Graphics and Visualization Homework #3

Jerry Zhang

setwd("C:/Users/Jerry Zhang/Dropbox/School/Graphics and Visualization/PS3")
load("phoenix-amfood.RData")
library(UScensus2010)
## Loading required package: maptools Loading required package: sp Checking
## rgeos availability: FALSE Note: when rgeos is not available, polygon
## geometry computations in maptools depend on gpclib, which has a restricted
## licence. It is disabled by default; to enable gpclib, type gpclibPermit()
## Loading required package: foreign
## 
## Package UScensus2010: US Census 2010 Suite of R Packages Version 0.11
## created on 2011-11-18.
## 
## Zack Almquist, University of California-Irvine ne
## 
## For citation information, type citation("UScensus2010"). Type
## help(package=UScensus2010) to get started.
library(ggplot2)
library(grid)
library(gridExtra)
names(amfood.rest) = c("longitude", "latitude", "stars", "review.count", "american.new", 
    "american.traditional", "italian", "mexican", "pizza", "funny", "useful", 
    "cool")
attach(amfood.rest)

1) American (New) restaurants tend to be distributed to the East of the median longitude of -111.9746. American (Traditional) restaurants are distributed in a similar fashion. Mexican restaurants are very centrally distributed and are slightly more common West of the median longitude. Italian restaurants are once again more common on the East side of the city. Pizza restaurants are distributed throughout the city; the peak to the East of the median corresponds to an area with a high density of all restaurants.

data.american.new = subset(amfood.rest, american.new == 1)
data.american.trad = subset(amfood.rest, american.traditional == 1)
data.mexican = subset(amfood.rest, mexican == 1)
data.italian = subset(amfood.rest, italian == 1)
data.pizza = subset(amfood.rest, pizza == 1)

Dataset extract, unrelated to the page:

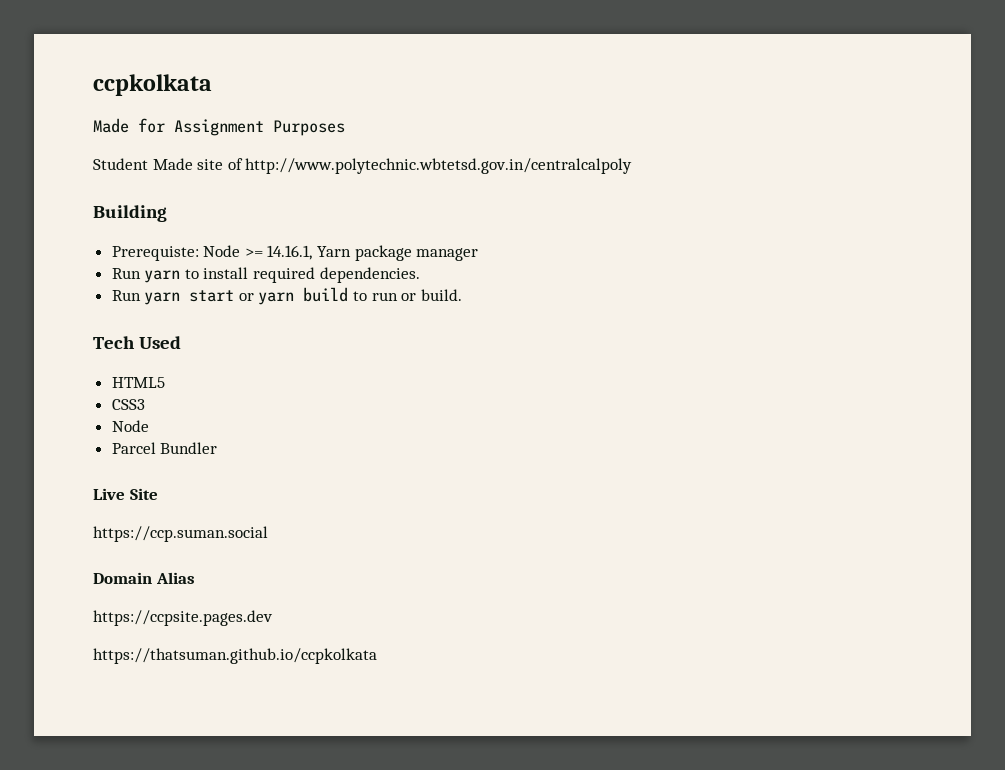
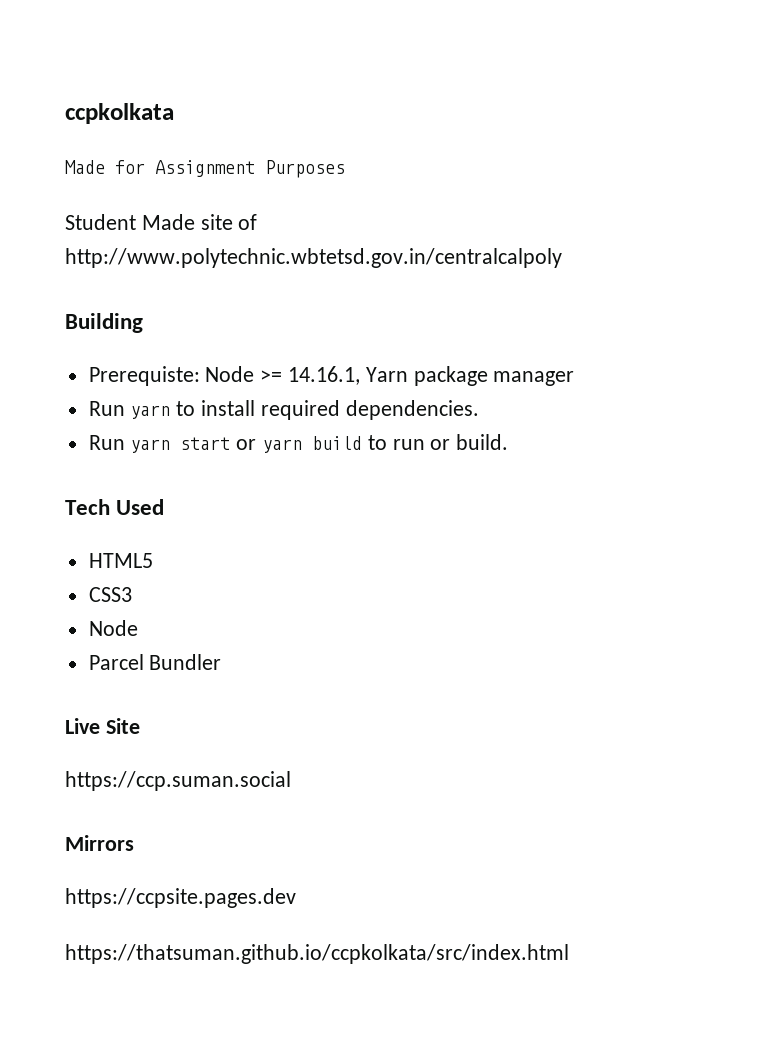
- Domain Alias
+ Mirrors
- https://thatsuman.github.io/ccpkolkata
+ https://thatsuman.github.io/ccpkolkata/src/index.html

plot.an = ggplot(data.american.new) + geom_histogram(aes(x = longitude), binwidth = 0.05) + 
    ggtitle("American (New) Restaurants by Longitude") + xlab("Longitude") + 
    ylab("Count") + geom_vline(xintercept = median(longitude), colour = "red")
plot.at = ggplot(data.american.trad) + geom_histogram(aes(x = longitude), binwidth = 0.05) + 
    ggtitle("American (Traditional) Restaurants by Longitude") + xlab("Longitude") + 
    ylab("Count") + geom_vline(xintercept = median(longitude), colour = "red")
plot.me = ggplot(data.mexican) + geom_histogram(aes(x = longitude), binwidth = 0.05) + 
    ggtitle("Mexican Restaurants by Longitude") + xlab("Longitude") + ylab("Count") + 
    geom_vline(xintercept = median(longitude), colour = "red")
plot.it = ggplot(data.italian) + geom_histogram(aes(x = longitude), binwidth = 0.05) + 
    ggtitle("Italian Restaurants by Longitude") + xlab("Longitude") + ylab("Count") + 
    geom_vline(xintercept = median(longitude), colour = "red")
plot.pi = ggplot(data.pizza) + geom_histogram(aes(x = longitude), binwidth = 0.05) + 
    ggtitle("Pizza Restaurants by Longitude") + xlab("Longitude") + ylab("Count") + 
    geom_vline(xintercept = median(longitude), colour = "red")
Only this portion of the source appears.